- Exercise prompt
Among the entries below, copy every line that carries the word "order".

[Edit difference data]
▽
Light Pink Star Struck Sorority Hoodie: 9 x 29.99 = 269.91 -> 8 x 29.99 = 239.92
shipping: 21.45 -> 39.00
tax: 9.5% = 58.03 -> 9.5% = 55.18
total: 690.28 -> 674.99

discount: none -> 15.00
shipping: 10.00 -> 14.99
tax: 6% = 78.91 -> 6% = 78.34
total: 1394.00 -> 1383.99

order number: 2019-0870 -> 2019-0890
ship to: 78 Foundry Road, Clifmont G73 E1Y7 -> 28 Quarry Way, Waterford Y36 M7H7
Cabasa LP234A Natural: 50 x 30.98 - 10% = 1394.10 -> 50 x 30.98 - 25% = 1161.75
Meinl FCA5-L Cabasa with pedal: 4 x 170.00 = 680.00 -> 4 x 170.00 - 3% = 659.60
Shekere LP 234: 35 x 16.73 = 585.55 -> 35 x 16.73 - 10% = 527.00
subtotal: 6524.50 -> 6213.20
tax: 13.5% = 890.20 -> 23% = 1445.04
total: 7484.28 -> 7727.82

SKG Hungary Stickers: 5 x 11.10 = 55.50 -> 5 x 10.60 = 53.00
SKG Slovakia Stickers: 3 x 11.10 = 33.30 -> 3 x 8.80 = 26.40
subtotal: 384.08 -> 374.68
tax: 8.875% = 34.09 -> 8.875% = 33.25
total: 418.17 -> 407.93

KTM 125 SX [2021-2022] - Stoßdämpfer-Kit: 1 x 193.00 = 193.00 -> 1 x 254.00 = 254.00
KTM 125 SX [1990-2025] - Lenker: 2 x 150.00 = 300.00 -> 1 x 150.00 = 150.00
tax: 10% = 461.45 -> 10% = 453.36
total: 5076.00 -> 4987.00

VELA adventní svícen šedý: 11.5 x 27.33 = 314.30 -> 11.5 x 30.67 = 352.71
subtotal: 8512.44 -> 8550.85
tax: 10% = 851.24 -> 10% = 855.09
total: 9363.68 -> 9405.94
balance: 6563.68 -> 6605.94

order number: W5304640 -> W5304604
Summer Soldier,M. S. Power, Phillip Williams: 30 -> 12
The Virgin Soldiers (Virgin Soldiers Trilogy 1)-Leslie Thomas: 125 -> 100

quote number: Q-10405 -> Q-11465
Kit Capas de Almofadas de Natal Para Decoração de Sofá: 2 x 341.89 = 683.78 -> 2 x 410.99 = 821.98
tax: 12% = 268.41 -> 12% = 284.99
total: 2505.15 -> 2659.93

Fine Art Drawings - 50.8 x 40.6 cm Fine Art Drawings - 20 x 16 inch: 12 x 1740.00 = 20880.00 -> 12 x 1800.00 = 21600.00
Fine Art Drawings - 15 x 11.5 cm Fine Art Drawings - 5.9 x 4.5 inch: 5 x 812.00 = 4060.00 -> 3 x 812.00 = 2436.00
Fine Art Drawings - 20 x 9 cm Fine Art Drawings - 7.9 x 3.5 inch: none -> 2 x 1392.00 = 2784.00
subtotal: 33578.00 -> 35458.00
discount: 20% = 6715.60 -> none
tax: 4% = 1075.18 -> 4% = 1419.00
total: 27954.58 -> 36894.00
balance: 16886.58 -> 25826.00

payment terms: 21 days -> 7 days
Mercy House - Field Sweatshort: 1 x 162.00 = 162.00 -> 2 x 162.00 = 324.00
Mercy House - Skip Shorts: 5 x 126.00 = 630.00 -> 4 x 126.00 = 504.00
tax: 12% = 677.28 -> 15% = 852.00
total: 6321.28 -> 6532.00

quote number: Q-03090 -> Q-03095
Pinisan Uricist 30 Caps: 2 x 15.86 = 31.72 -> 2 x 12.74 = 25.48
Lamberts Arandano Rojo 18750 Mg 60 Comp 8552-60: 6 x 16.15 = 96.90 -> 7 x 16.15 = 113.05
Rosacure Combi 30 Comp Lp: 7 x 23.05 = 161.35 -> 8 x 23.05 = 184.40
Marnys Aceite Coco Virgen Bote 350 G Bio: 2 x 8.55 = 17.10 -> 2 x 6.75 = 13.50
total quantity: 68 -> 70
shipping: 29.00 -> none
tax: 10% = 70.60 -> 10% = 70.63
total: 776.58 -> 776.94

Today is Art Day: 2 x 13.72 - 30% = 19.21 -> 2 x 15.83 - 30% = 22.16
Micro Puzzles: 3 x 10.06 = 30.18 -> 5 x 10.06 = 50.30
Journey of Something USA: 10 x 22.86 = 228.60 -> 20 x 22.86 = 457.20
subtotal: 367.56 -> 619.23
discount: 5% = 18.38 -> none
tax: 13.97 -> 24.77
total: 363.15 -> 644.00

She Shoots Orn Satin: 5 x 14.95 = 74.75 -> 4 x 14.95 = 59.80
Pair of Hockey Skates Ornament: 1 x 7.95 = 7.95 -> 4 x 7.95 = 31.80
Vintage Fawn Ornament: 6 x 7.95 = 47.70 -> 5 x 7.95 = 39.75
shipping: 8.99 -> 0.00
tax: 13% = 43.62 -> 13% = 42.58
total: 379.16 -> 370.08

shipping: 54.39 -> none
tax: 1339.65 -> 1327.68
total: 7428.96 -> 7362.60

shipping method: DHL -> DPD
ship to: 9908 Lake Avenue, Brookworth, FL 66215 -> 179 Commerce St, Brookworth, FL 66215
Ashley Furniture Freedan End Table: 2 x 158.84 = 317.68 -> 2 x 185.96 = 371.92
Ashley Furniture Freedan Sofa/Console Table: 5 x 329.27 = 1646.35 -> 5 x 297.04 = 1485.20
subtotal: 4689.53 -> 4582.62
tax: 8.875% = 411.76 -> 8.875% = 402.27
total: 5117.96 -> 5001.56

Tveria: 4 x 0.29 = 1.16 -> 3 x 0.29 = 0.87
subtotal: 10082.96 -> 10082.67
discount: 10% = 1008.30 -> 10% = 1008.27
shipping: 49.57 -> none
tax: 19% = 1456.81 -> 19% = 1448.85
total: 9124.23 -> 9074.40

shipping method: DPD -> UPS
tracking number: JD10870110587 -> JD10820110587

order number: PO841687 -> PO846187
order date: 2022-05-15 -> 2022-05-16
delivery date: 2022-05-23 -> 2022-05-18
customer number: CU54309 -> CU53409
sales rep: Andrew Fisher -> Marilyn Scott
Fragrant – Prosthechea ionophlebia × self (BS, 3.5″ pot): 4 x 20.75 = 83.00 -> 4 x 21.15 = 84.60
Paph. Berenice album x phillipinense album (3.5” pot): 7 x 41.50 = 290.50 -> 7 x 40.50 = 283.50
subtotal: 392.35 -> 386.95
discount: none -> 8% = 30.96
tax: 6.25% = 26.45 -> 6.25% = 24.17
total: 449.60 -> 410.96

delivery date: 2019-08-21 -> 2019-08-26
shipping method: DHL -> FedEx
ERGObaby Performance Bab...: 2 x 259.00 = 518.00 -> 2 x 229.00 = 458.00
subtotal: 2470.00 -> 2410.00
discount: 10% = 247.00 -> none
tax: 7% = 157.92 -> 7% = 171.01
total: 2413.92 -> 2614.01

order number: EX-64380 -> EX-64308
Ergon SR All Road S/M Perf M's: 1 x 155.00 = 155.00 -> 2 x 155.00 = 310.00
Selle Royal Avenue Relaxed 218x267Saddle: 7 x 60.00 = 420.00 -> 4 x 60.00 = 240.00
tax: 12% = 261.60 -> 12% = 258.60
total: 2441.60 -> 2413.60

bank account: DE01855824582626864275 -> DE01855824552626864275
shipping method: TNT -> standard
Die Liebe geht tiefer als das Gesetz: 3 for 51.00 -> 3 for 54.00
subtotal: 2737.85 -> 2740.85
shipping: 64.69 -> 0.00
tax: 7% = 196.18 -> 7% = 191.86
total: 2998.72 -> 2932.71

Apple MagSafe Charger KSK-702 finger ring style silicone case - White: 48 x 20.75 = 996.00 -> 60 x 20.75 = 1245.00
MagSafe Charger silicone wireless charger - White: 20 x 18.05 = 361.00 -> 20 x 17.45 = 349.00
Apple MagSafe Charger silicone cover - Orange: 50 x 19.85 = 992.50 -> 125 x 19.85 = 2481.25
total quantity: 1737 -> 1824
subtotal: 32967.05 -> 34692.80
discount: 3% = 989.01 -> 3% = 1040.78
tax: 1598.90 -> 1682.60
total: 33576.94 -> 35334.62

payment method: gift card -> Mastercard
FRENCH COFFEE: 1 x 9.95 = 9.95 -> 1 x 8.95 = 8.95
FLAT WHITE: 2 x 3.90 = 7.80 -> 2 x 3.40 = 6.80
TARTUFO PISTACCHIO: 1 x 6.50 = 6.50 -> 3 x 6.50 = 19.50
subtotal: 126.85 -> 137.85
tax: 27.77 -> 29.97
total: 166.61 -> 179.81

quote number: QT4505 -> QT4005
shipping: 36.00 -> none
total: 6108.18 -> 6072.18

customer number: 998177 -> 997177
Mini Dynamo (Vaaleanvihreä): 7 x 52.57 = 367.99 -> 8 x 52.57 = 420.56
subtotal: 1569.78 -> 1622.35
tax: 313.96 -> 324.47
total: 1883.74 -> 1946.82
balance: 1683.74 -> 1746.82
△
- Answer section
order number: 2019-0870 -> 2019-0890
order number: W5304640 -> W5304604
order number: PO841687 -> PO846187
order date: 2022-05-15 -> 2022-05-16
order number: EX-64380 -> EX-64308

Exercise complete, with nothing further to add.